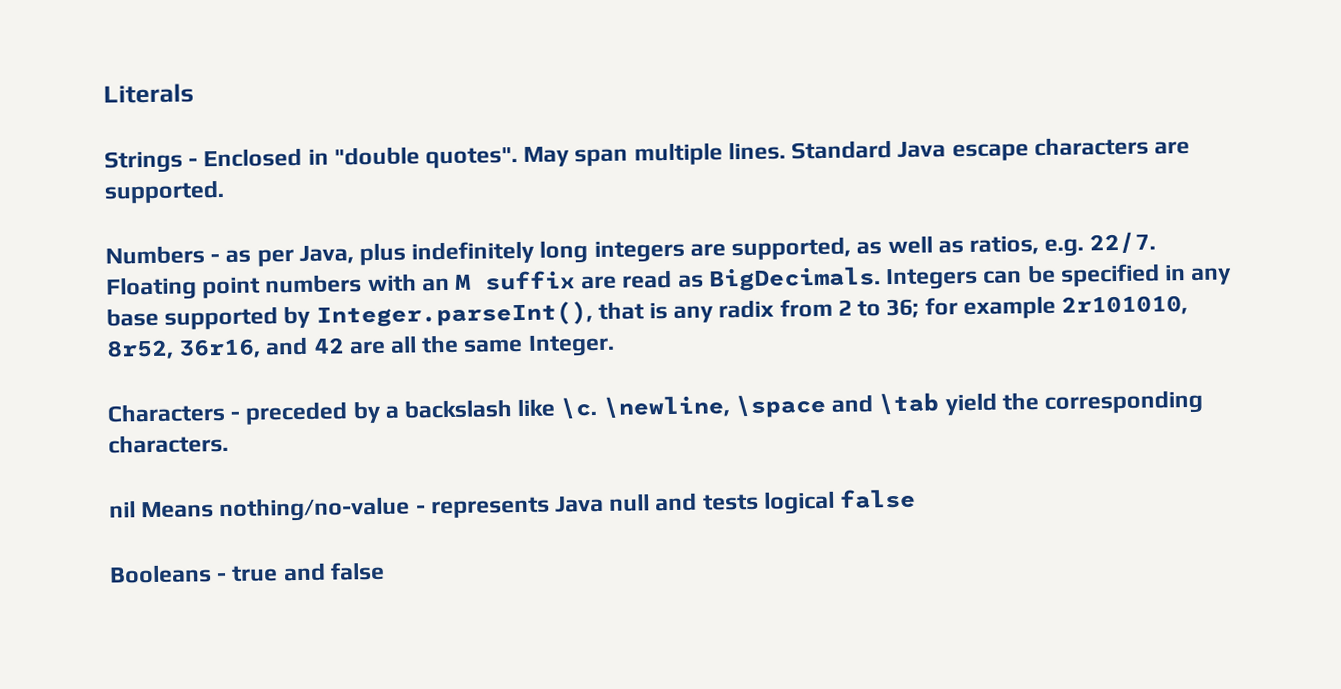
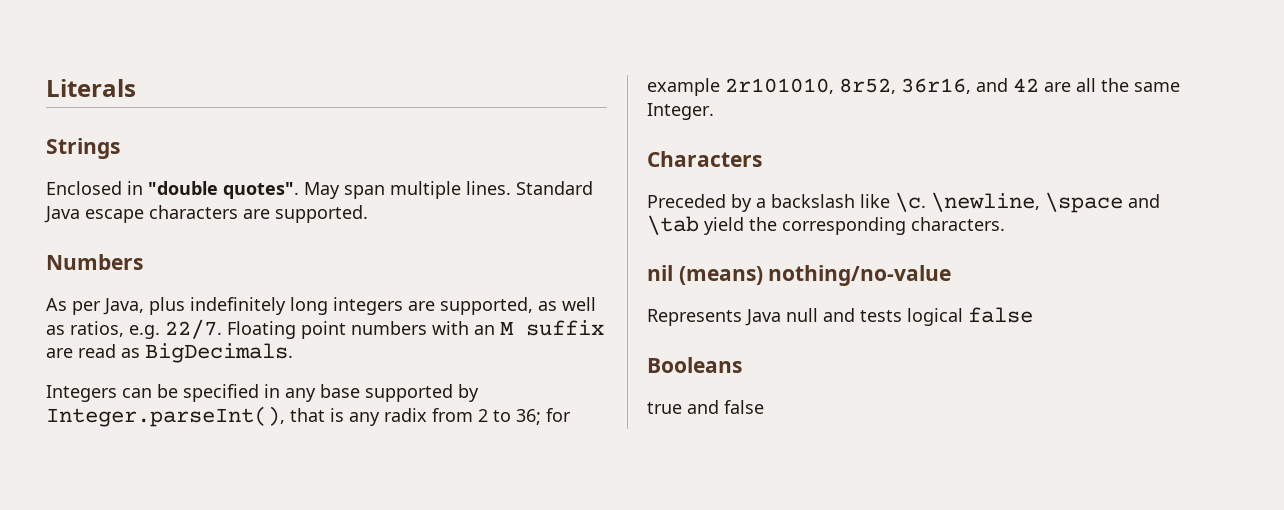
[188,158,199,167] - -> (120, 148) //
[210,249,252,263] - as -> [46,298,67,311] // As
(881, 279) none -> (293, 353) //
[230,401,349,425] - preceded -> [647,194,726,208] // Preceded
[141,501,215,519] Means -> [678,266,763,285] (means)
[415,496,550,519] - represents -> [647,309,742,326] // Represents
[217,572,228,582] - -> (742, 365) //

※ ※ ※

EXERCISE — Everything in the records above must be restated verbatim, save for the pictures.

WRITTEN SOLUTION —
[188,158,199,167] - -> (120, 148) //
[210,249,252,263] - as -> [46,298,67,311] // As
(881, 279) none -> (293, 353) //
[230,401,349,425] - preceded -> [647,194,726,208] // Preceded
[141,501,215,519] Means -> [678,266,763,285] (means)
[415,496,550,519] - represents -> [647,309,742,326] // Represents
[217,572,228,582] - -> (742, 365) //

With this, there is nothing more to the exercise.